--- LISTED RECORDS Enclosed Below ---

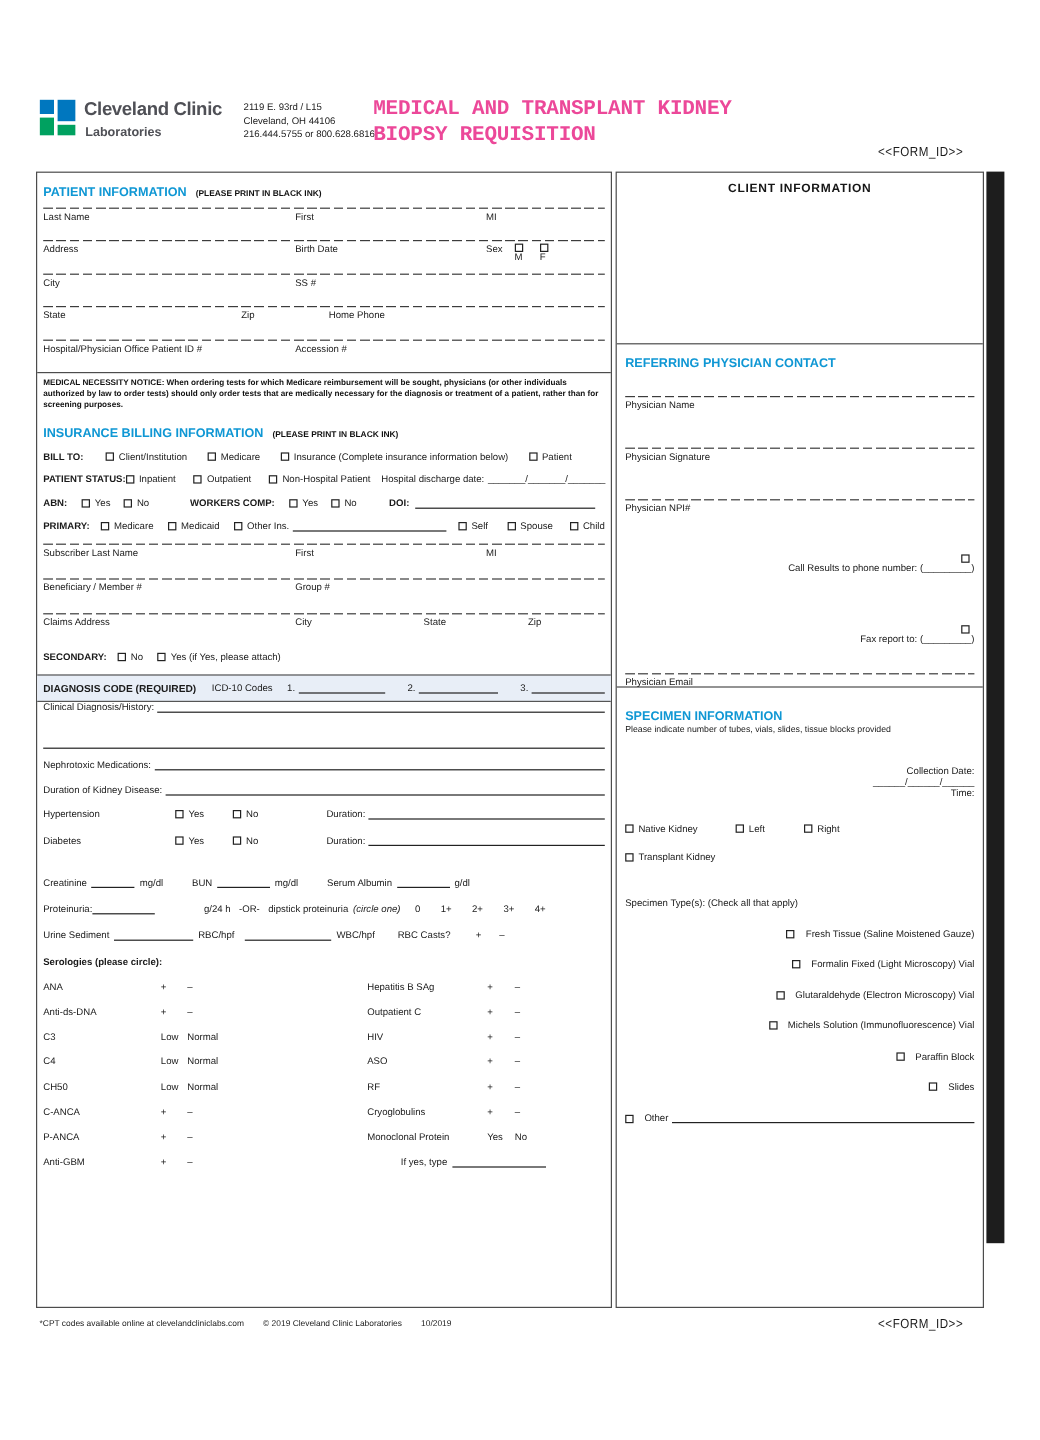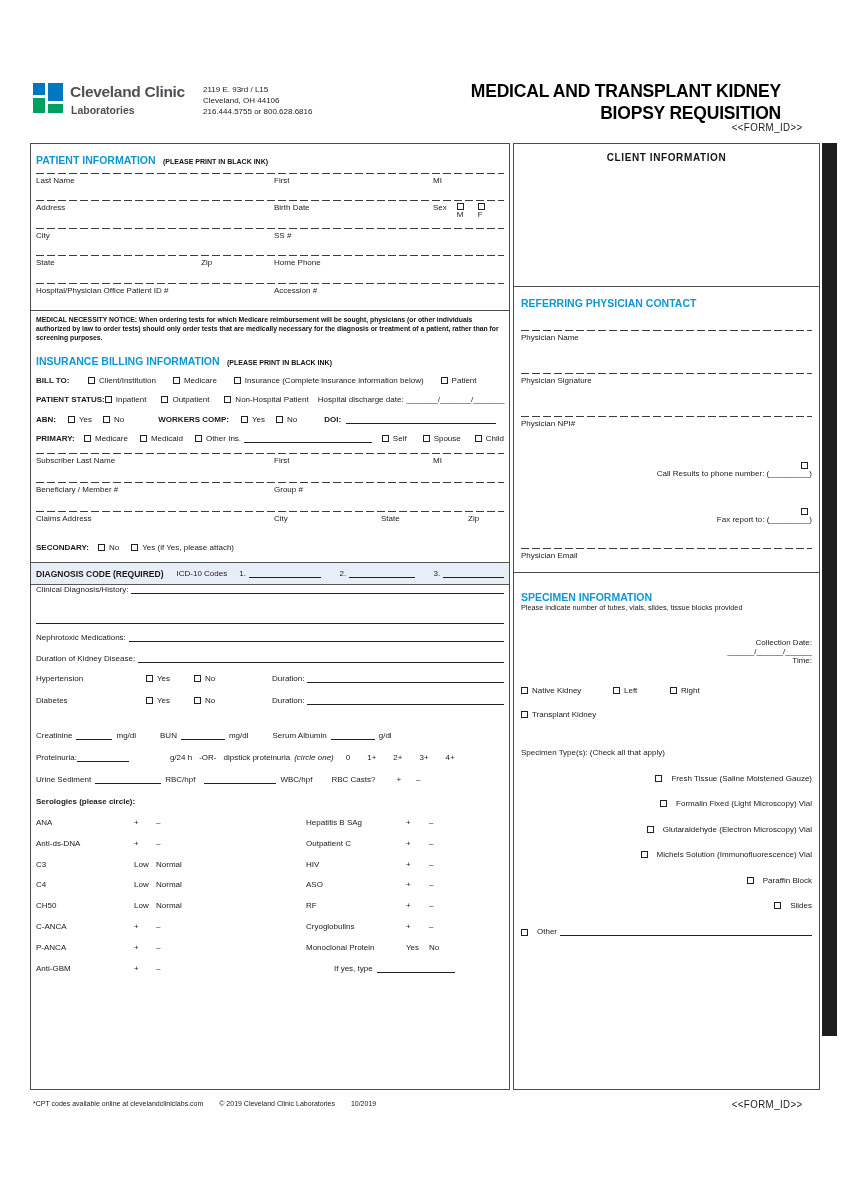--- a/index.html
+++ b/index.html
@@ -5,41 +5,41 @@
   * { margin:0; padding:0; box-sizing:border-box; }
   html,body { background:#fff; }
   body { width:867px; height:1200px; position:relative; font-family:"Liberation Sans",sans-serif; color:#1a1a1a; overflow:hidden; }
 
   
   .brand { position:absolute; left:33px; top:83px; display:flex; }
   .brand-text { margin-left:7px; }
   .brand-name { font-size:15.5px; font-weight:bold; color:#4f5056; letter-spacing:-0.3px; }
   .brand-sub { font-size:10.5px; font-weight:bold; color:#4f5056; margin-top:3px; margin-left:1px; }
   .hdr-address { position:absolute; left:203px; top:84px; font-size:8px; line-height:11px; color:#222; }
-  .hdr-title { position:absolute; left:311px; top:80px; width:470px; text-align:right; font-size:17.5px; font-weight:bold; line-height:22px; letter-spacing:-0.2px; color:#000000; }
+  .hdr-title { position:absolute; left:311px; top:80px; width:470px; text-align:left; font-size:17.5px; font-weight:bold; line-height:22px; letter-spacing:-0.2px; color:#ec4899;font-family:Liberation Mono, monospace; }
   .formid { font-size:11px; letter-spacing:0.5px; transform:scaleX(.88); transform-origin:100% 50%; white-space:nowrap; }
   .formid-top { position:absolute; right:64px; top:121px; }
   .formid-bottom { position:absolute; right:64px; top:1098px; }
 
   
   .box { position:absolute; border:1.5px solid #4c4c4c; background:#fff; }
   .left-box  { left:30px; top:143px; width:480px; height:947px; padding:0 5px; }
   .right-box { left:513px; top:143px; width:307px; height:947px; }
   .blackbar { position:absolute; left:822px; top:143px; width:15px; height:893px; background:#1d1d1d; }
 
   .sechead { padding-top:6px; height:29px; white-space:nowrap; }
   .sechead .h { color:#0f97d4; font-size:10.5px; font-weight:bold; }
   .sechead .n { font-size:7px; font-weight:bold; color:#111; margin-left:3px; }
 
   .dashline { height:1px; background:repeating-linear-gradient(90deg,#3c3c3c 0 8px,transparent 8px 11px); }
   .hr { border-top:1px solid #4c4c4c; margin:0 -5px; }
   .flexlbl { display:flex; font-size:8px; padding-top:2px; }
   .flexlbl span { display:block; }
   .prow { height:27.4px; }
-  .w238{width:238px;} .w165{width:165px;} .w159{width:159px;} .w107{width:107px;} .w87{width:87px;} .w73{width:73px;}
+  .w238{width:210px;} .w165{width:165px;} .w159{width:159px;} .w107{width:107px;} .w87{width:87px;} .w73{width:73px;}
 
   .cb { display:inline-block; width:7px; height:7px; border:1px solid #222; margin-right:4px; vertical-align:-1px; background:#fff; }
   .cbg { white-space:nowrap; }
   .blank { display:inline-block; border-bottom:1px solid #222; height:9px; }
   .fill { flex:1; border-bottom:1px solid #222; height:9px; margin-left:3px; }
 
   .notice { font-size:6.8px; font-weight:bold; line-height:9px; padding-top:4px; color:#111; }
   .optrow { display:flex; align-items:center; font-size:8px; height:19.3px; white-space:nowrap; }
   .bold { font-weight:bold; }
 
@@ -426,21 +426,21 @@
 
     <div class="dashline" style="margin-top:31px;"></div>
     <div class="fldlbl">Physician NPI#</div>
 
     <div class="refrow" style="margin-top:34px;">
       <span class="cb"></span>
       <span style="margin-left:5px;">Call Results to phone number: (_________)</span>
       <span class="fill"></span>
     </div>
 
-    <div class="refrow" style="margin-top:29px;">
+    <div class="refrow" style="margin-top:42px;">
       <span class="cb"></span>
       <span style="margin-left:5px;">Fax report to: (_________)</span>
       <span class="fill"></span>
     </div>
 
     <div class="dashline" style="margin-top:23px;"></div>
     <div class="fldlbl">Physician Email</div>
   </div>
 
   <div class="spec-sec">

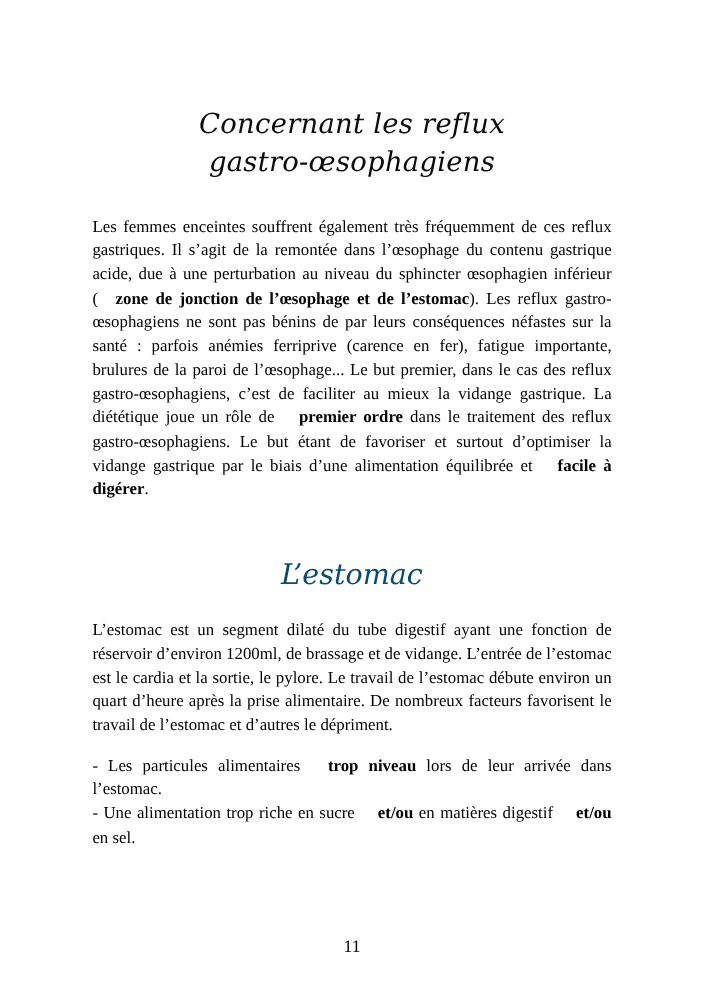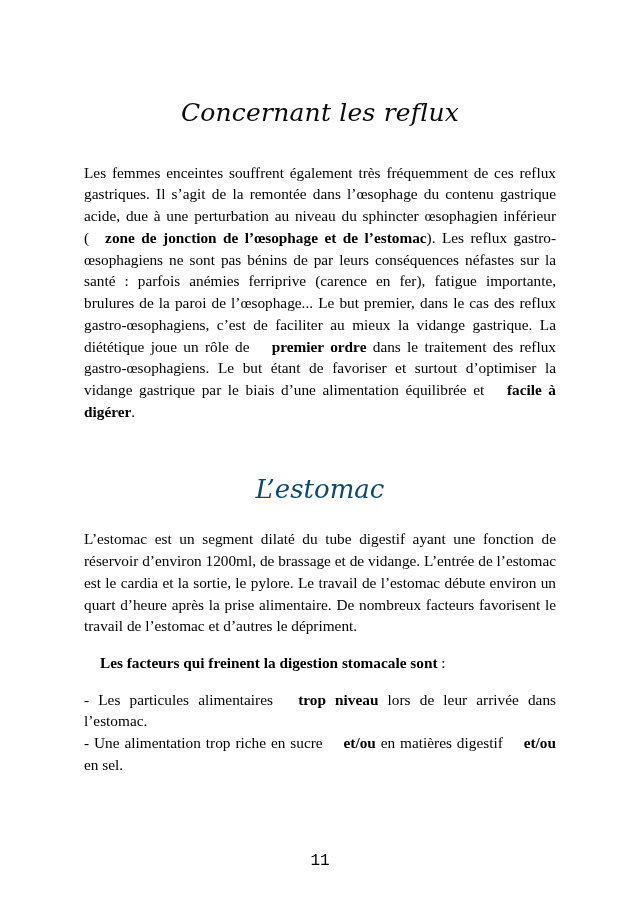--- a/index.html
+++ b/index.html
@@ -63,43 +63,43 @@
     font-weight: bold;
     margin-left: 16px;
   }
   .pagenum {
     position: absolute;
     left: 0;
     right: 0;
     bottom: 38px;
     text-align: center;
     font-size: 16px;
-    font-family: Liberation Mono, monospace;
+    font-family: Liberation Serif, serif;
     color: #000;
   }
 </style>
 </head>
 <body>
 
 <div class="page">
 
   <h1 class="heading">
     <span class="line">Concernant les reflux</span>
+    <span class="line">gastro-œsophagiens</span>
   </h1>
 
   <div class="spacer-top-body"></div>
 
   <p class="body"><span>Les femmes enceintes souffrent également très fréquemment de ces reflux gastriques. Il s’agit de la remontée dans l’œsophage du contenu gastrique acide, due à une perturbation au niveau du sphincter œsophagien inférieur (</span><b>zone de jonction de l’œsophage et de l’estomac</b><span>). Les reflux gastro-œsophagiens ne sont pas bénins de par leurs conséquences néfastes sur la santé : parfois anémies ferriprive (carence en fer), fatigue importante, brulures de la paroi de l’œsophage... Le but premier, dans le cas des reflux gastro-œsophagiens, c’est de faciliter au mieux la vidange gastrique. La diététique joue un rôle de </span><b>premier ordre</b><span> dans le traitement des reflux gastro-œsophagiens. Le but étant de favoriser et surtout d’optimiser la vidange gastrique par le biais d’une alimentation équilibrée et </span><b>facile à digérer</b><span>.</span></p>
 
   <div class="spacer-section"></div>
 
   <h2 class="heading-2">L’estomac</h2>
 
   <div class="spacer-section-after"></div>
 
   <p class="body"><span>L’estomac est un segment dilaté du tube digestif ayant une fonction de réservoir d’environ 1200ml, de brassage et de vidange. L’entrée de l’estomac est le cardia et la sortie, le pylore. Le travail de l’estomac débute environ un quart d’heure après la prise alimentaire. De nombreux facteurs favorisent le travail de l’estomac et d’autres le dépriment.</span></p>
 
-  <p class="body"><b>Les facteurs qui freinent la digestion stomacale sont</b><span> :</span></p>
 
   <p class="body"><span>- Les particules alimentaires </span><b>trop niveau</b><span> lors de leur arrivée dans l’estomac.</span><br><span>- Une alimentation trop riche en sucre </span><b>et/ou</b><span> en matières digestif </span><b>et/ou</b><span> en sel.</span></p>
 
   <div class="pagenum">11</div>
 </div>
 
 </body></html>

--- End of Enclosed LISTED RECORDS ---

§ WHAT IS EXPECTED
Search the preceding listing for "refrow" and extract every line where it is found.

§ RESPONSE FOR THIS EXERCISE
     <div class="refrow" style="margin-top:34px;">
-    <div class="refrow" style="margin-top:29px;">
+    <div class="refrow" style="margin-top:42px;">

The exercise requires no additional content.